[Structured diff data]
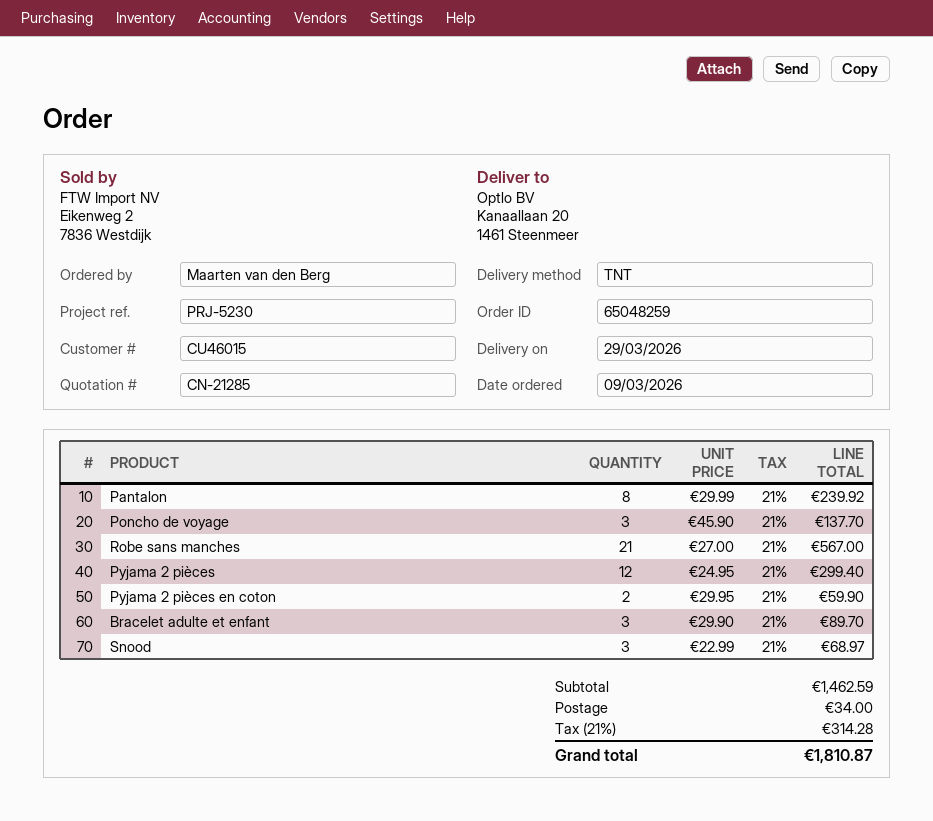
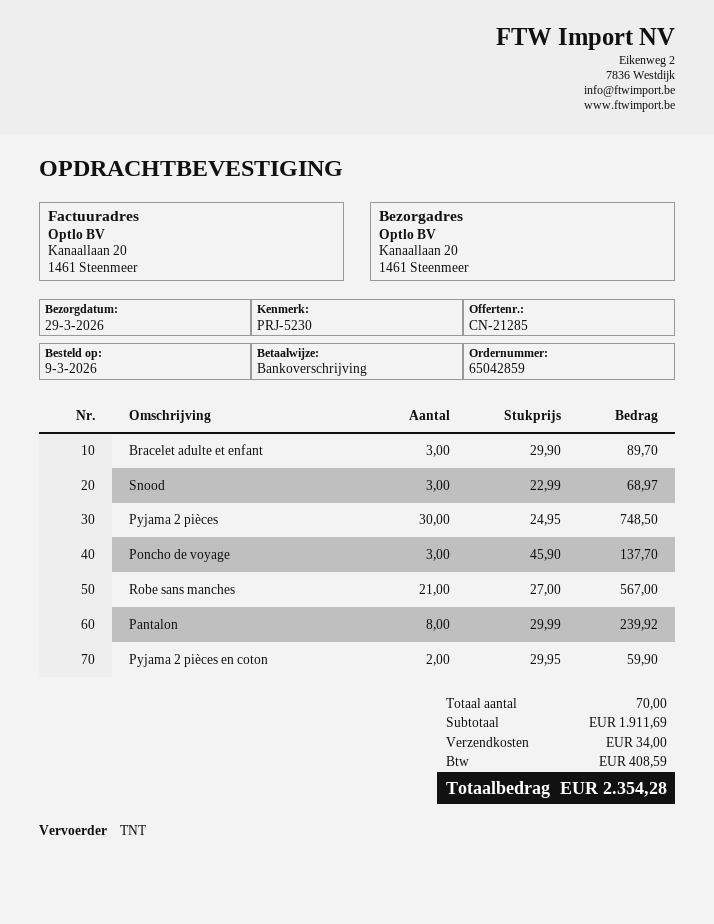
order number: 65048259 -> 65042859
Pyjama 2 pièces: 12 x 24.95 = 299.40 -> 30 x 24.95 = 748.50
subtotal: 1462.59 -> 1911.69
tax: 314.28 -> 408.59
total: 1810.87 -> 2354.28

What is expected: Pictures stay out; the data above is to be returned exactly.

Solved problem:
order number: 65048259 -> 65042859
Pyjama 2 pièces: 12 x 24.95 = 299.40 -> 30 x 24.95 = 748.50
subtotal: 1462.59 -> 1911.69
tax: 314.28 -> 408.59
total: 1810.87 -> 2354.28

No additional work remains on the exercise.